Durante and her daughter escaped to Los
Angeles and lived in hiding from the mob and a deranged stalker who had
tried to kill Durante and kidnap her daughter. It was while she was trying
to conceal herself from hit men and the FBI, who were tailing her to
attain information on the mob, that she started toying with the idea of
stunt driving. Even though she had been modeling, she suddenly couldn't afford to do anything that would help the mob locate her. "I started watching car commercials and
realized you could never recognize the driver," she explains. "It was hard
work convincing directors that I could drive. Being a wheel woman for the
mob, I knew I could drive. But you don't want to put that on your
resume." "It was a tough road, but once
they used me and saw I knew what I was doing, I started to work all the
time," she adds. She was getting so much work that she
thought, "If only I could clone myself, I'd make some money," she says. In
1986, she established Performance Two, a performance and stunt driving
team tailored for the automobile commercial industry. "I took race car drivers and stunt
people and I trained them in precision," she explains. "What the Blue
Angels do in the sky, we do on the ground. We're who the car companies
come to when they want a team of six to 12 drivers. There's a large trust
factor and that's why you have a team. When someone sees taillights, they
know not to slam on the brakes."
"It's a tough business to make it into,
especially for a woman," she says. "I started doing it 25 years ago when
they were still putting wigs on men.
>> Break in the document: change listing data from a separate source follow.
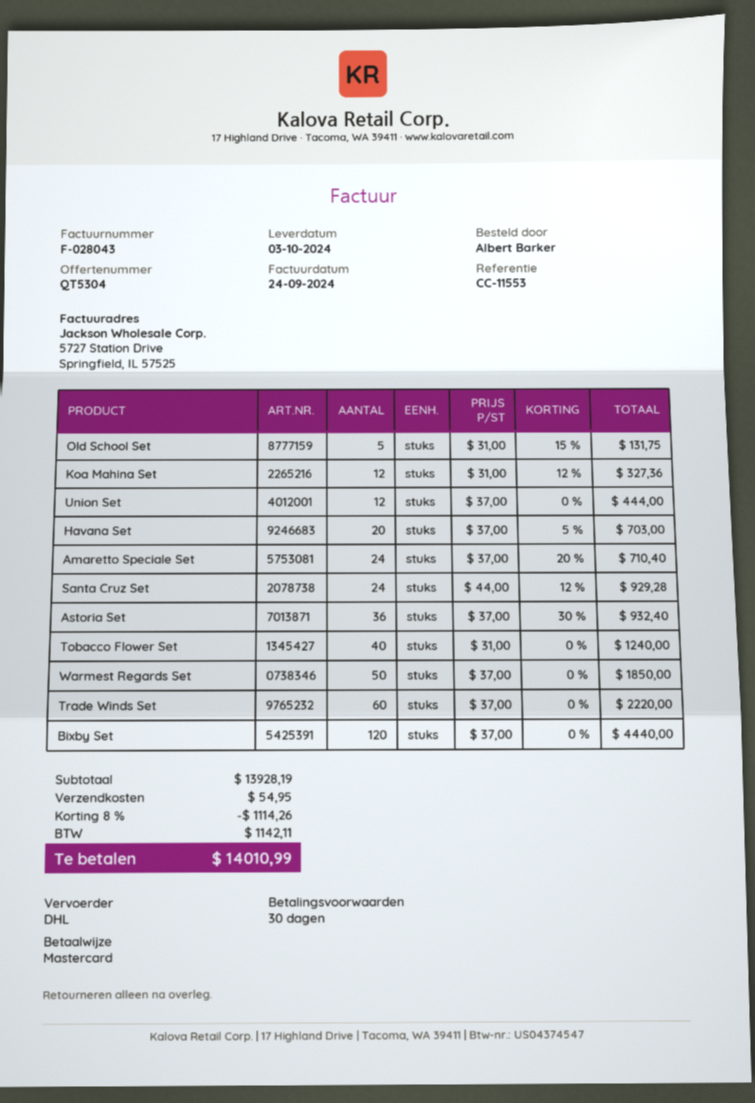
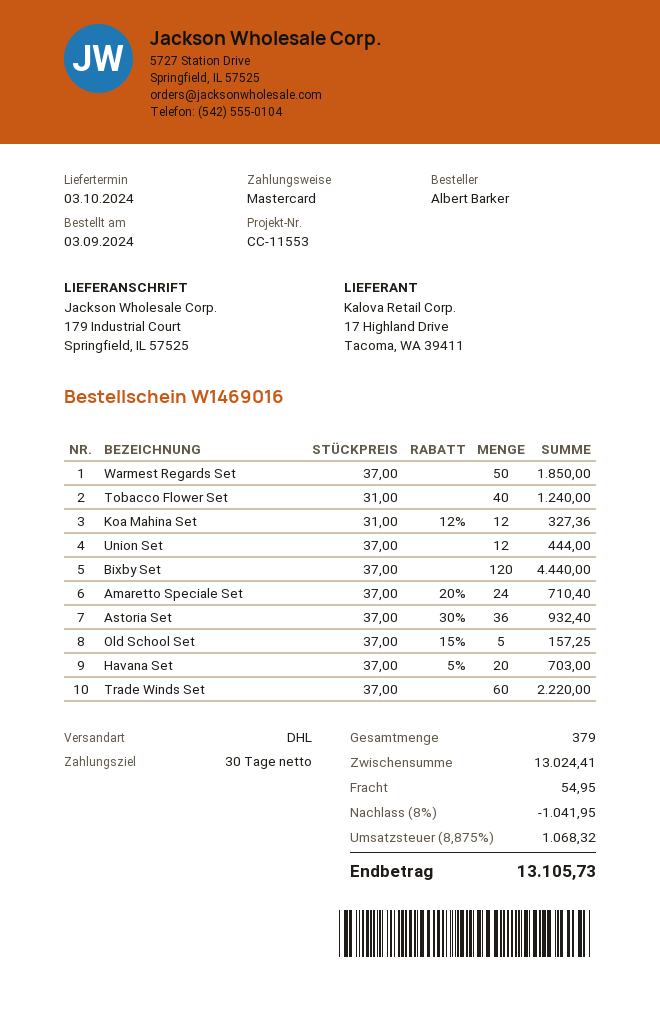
Old School Set: 5 x 31.00 - 15% = 131.75 -> 5 x 37.00 - 15% = 157.25
Santa Cruz Set: 24 x 44.00 - 12% = 929.28 -> none
subtotal: 13928.19 -> 13024.41
discount: 8% = 1114.26 -> 8% = 1041.95
tax: 1142.11 -> 1068.32
total: 14010.99 -> 13105.73

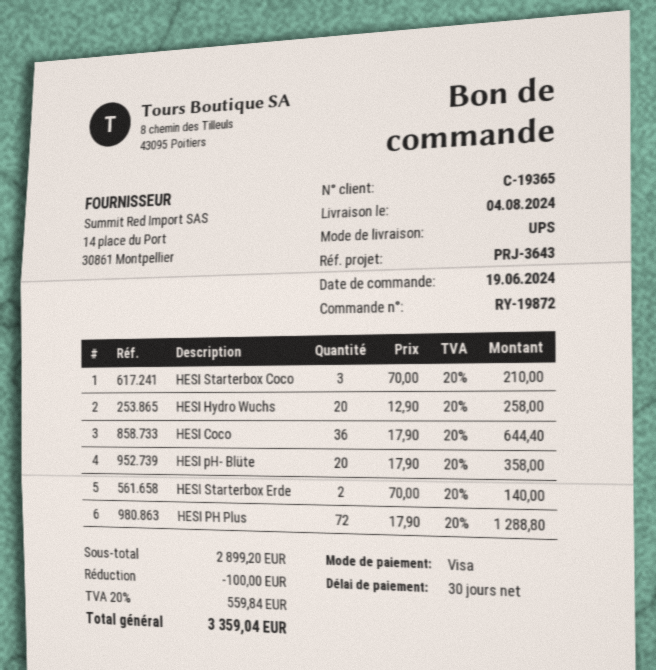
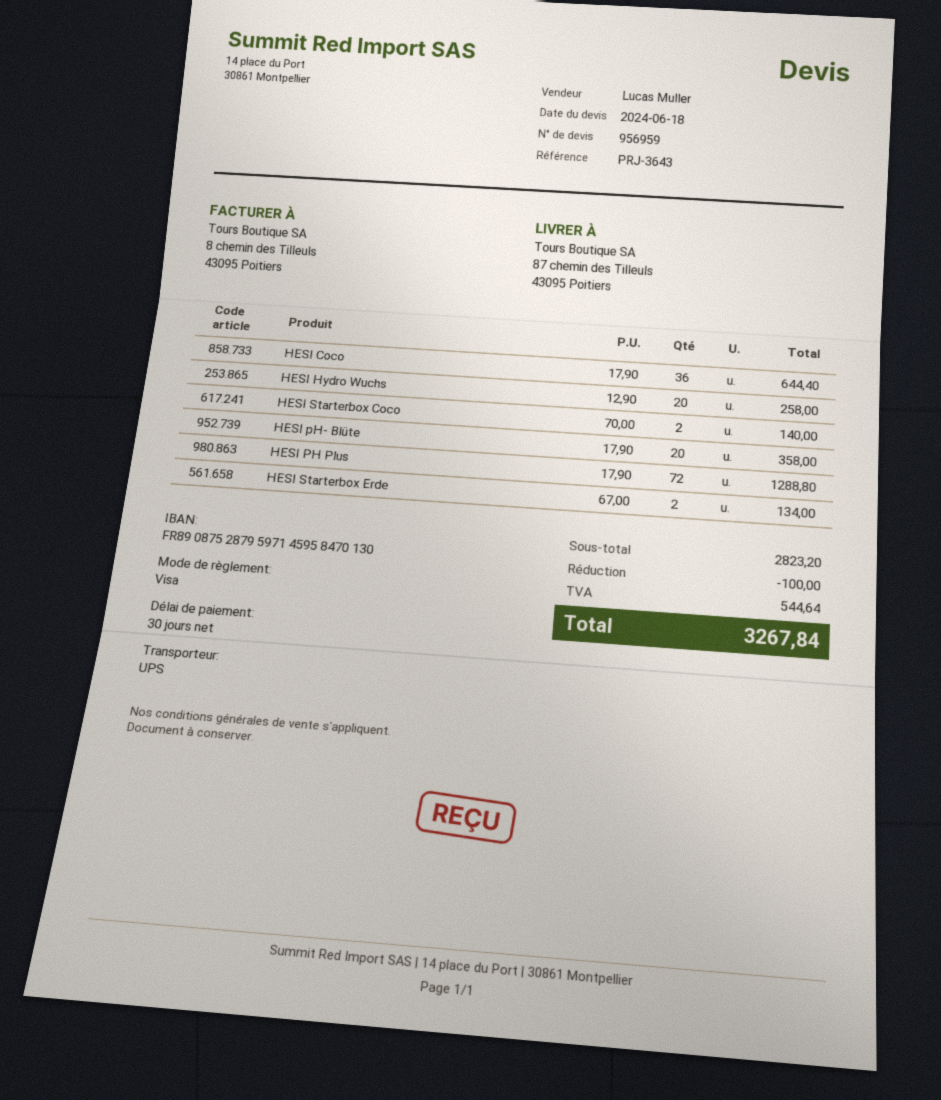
HESI Starterbox Coco: 3 x 70.00 = 210.00 -> 2 x 70.00 = 140.00
HESI Starterbox Erde: 2 x 70.00 = 140.00 -> 2 x 67.00 = 134.00
subtotal: 2899.20 -> 2823.20
tax: 559.84 -> 544.64
total: 3359.04 -> 3267.84

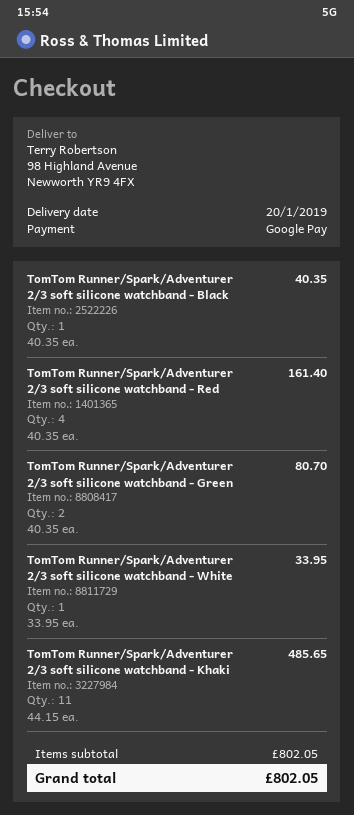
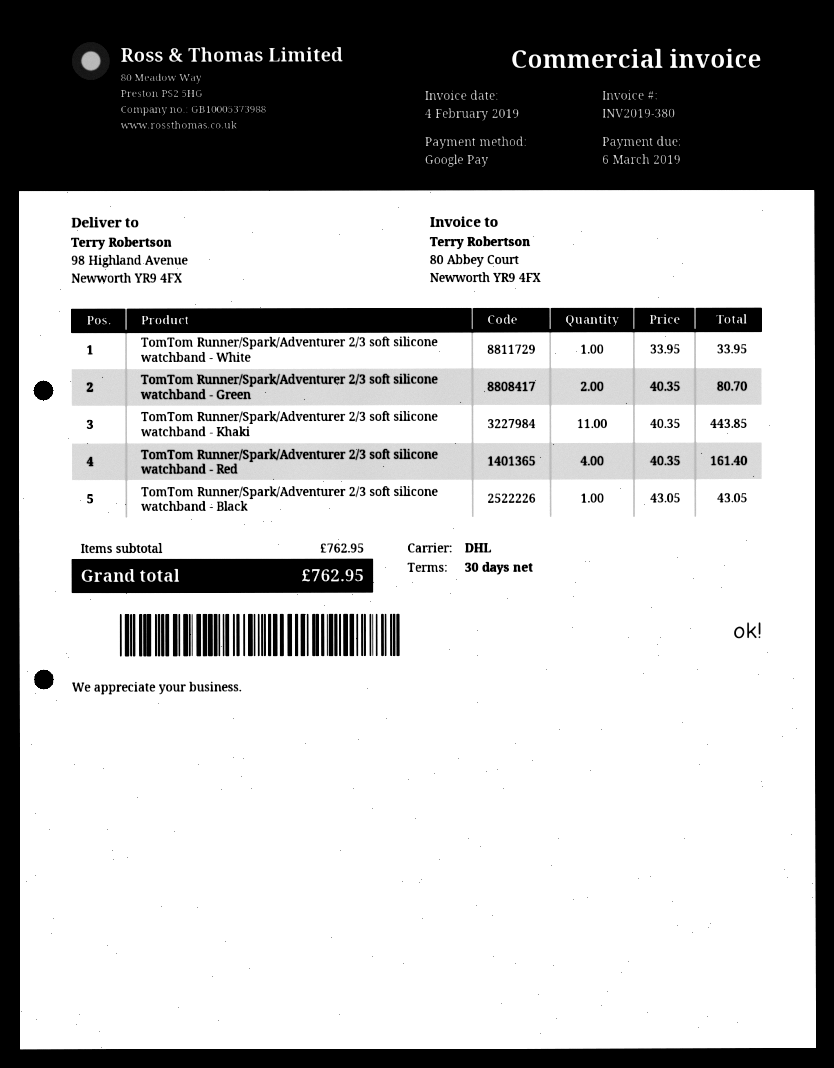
TomTom Runner/Spark/Adventurer 2/3 soft silicone watchband - Black: 1 x 40.35 = 40.35 -> 1 x 43.05 = 43.05
TomTom Runner/Spark/Adventurer 2/3 soft silicone watchband - Khaki: 11 x 44.15 = 485.65 -> 11 x 40.35 = 443.85
subtotal: 802.05 -> 762.95
total: 802.05 -> 762.95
It's an old boys club, but if you've
got what it takes, you just keep pushing until you get it." And her advice for fellow women
business owners is short and sweet: "You need to stay feminine, but think
like a man." But what in the world is going through
her head while she's on the job, when misjudging by a mere inch can result
in a fiery collision of twisted metal? "When you're doing stunts, you have
a whole different frame of mind," she says. "You can't think about dying
and what could go wrong. You have to be positive." And her upbeat attitude, coupled with
her innate talent, is why she's been hired as a stunt double in many
feature films (such as Casper) and network TV shows like Melrose
Place, Diagnosis: Murder and Unsolved Mysteries. She's
even doubled for model Cindy Crawford. Between running a company, working like
mad and promoting her book (she does five to seven radio talk shows a
day), it doesn't seem like Durante would have time for much else. But this
is Georgia Durante we're talking about, after all - a woman who seemingly
thrives on not having a moment's rest. And her newest project, writing
the biography of Morton Downey, Jr., will definitely keep her busy.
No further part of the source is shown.